Янси тем временем выкарабкался из бревен и был спасен.
Исполинский зверь схватил лапами маленькое белое тельце и, оторвав его от себя с собственным своим мясом, швырнул его в сторону и тотчас же повернулся, отыскивая более страшного врага своего – человека. Свора отступила от него. Раздалось четыре выстрела, ответом на которые было глухое, продолжительное рычанье, и слоновая туша Шатуна свалилась на сломанные бурей деревья. Тогда Турок, подлый изменник Турок, храбро и с глухим воинственным криком налетел на бедро мертвого зверя и бесстрашно принялся рвать его мех. Свора, зная, что битва кончена, отступила назад с высунутыми языками.
Выражение лица у Янси было серьезное. Он видел почти все, а мы дополнили то, чего он не видел. Билли, несмотря на то, что бока его были покрыты кровавыми полосами, весело помахивал обрубком своего хвоста и дрожал от волнения. Янси ласково встретил его.
– Вот ты каков, денди! Показал таки, наконец, из какого материала создана медвежья охотничья собака. Знай, что с этой минуты нет ничего слишком хорошего для тебя в ранчо Янси. Добрый старый Гром много раз спасал мне жизнь, но теперь у меня явился новый спаситель. Вот уж никогда не думал, что ты выкажешь себя с этой стороны. А ты, – продолжал он, обращаясь к Турку, – поди сюда. Я хочу сказать тебе словечка два.

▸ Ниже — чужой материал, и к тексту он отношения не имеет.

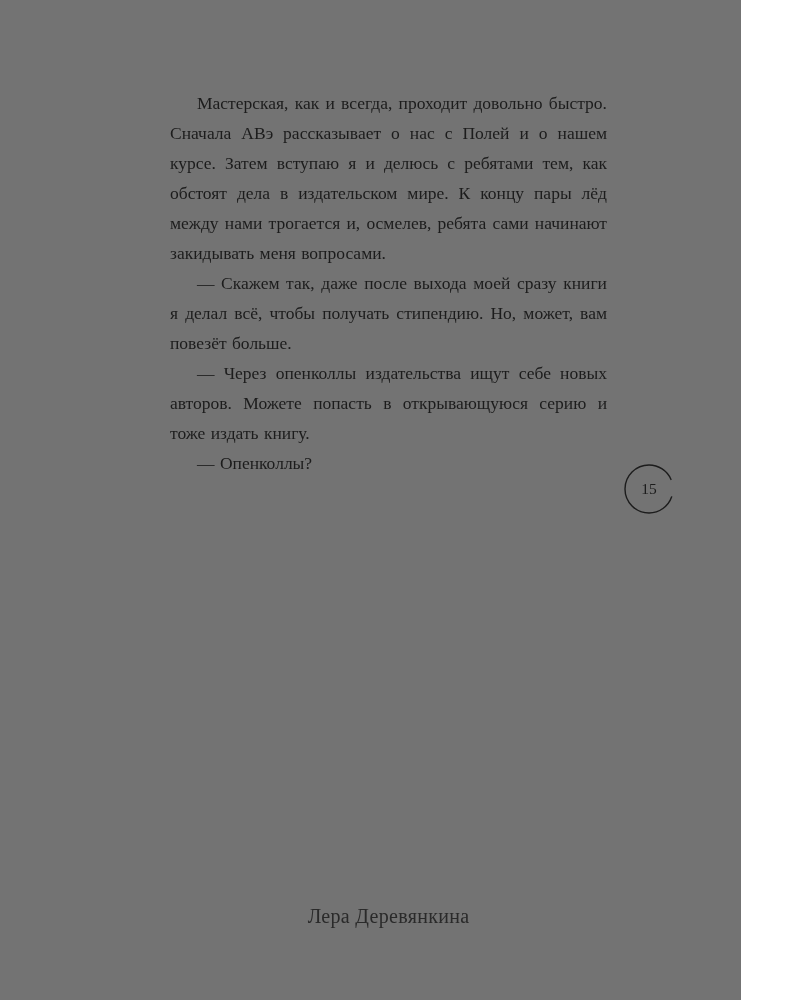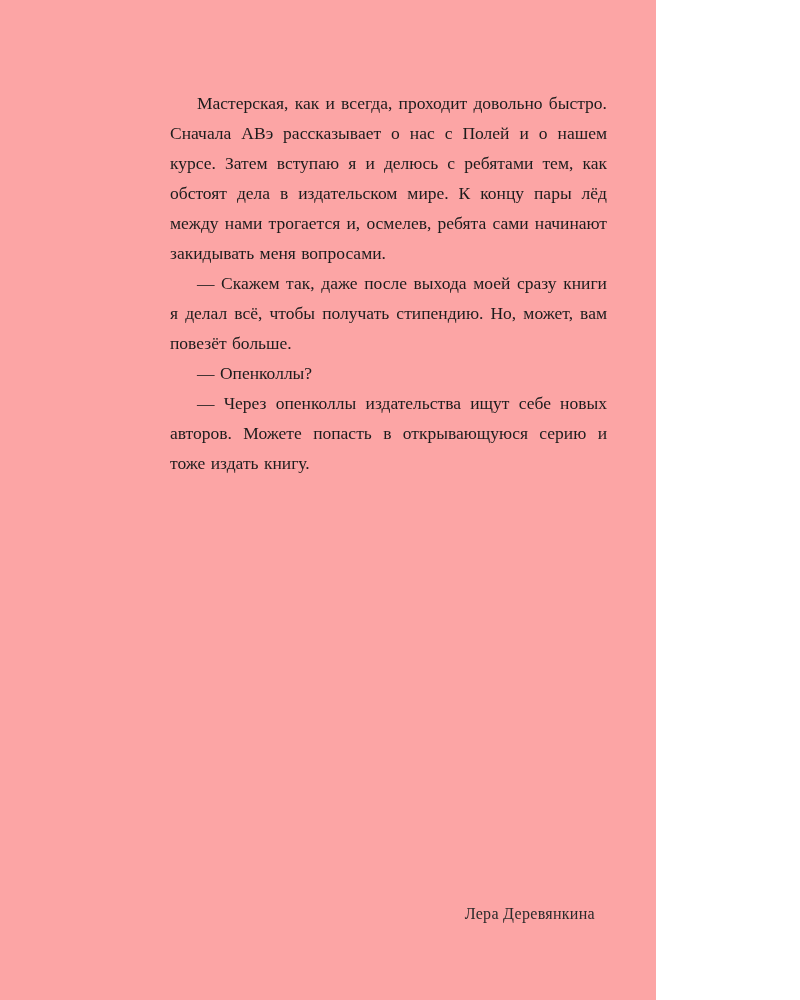"Мастерская, как и всегда, проходит" .page { background: #fca5a5 -> #737373; width: 656px -> 741px }
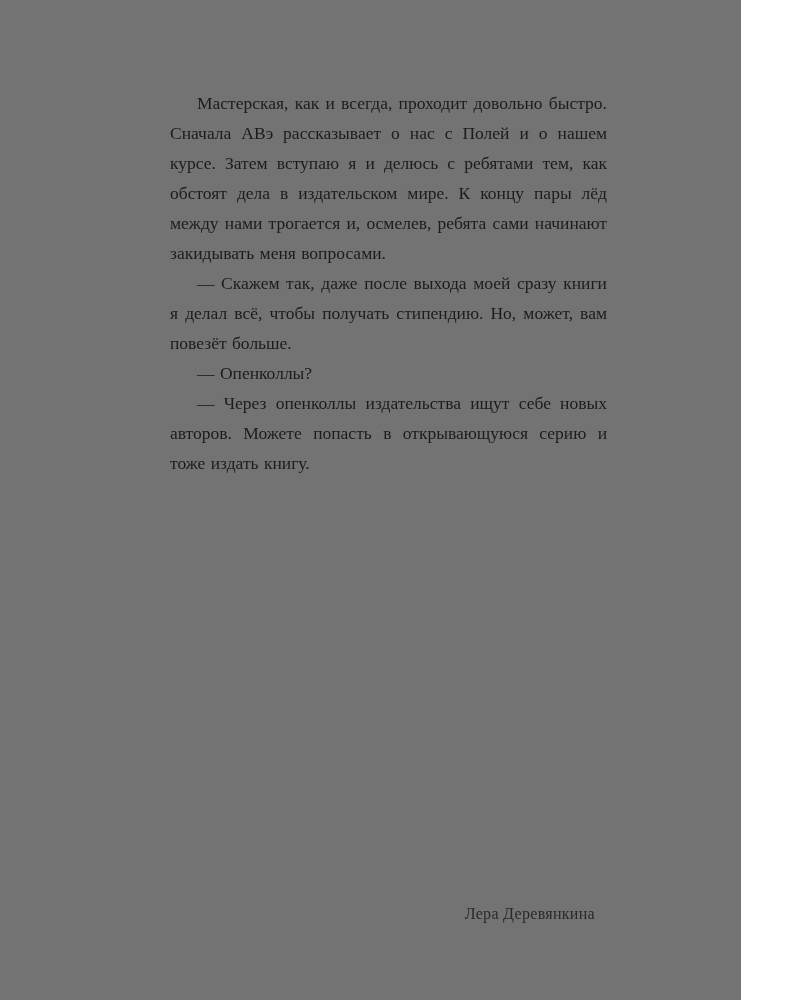"— Опенколлы?" p { order: before "— Через опенколлы издательства ищут" -> after "— Через опенколлы издательства ищут" }
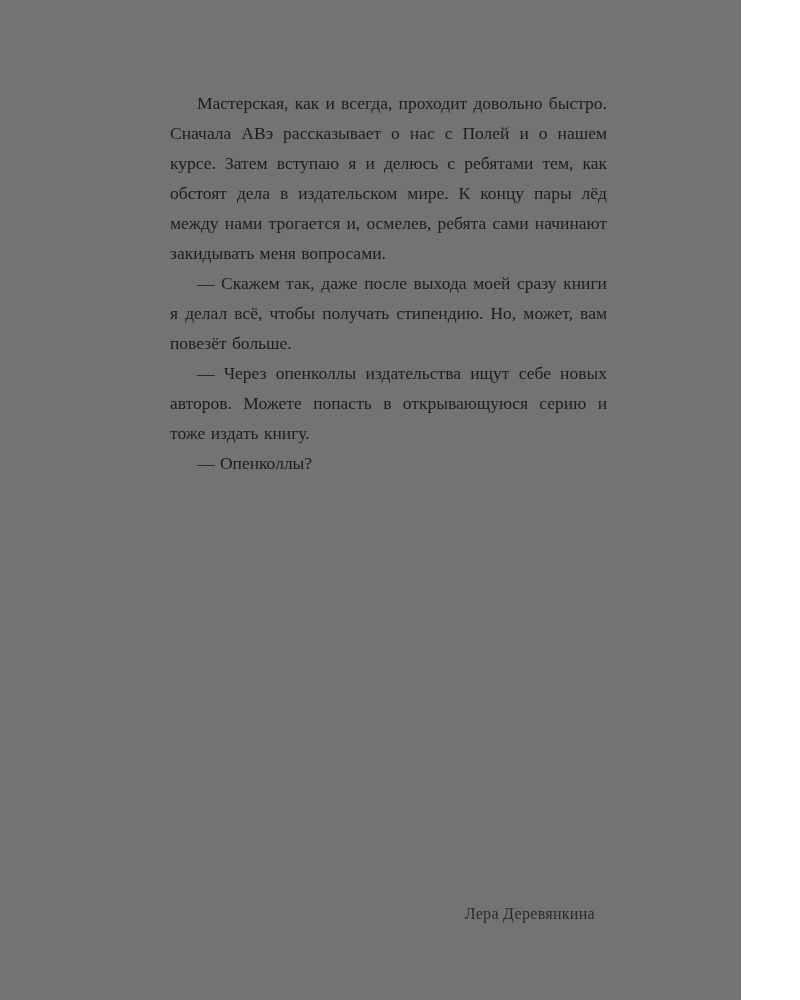"15" div.page-number-wrap { html: none -> <div> <svg> <circle></circle> </svg> <div>15</div> </div> }
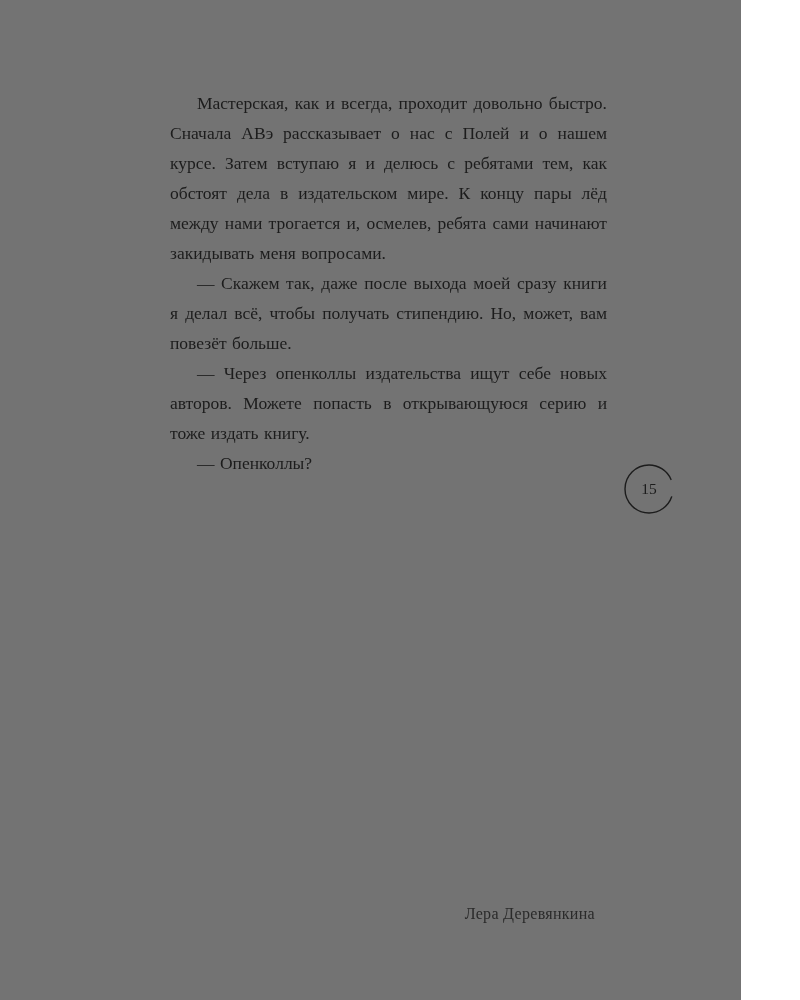"Лера Деревянкина" .footer { font-size: 16px -> 20px; left: 158px -> 170px; text-align: right -> center }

Он снял с себя пояс, просунул его под ошейник Турка и отвел его в сторону. Я отвернулся. Раздался выстрел, и когда я спустя несколько минут оглянулся, то увидел, что Янси забросал целую кучу сухих листьев и хворосту, прикрыв ими труп, который был большим, сильным бульдогом. Янси искал героя и нашел труса, который не стоил того, чтобы жить.
Зато во главе торжественной процессии на седле впереди Янси ехал домой Билли, герой дня, белая шкурка которого была испещрена кровавыми полосами. Тело его страдало, но он не упал духом. Он, вероятно, не понимал тех чувств, какие пробудил в душе окружающих, зато знал, что с этой минуты наступает для него хорошее время, ибо люди поняли, наконец, сколько любви он готов расточить на них.
В корзине, которую везла вьючная лошадь, ехал старый Гром. Прошло много недель, пока он оправился от ран, нанесенных медведем и бульдогом. Он получил почетную отставку и отдых.
Билли оправился через месяц. По прошествии полугода он окончательно отделался от своих младенческих замашек, и тогда во всей силе высказался его здравый собачий смысл. Он сделался храбрым, как лев, был полон жизни и энергии, тверд, как сталь, в своей привязанности и верности, и по прошествии двух лет сделался вожаком своры. Никто больше не звал его Глупым, а говорили: «Тот самый Билли, который с такой хорошей стороны выказал себя во время охоты».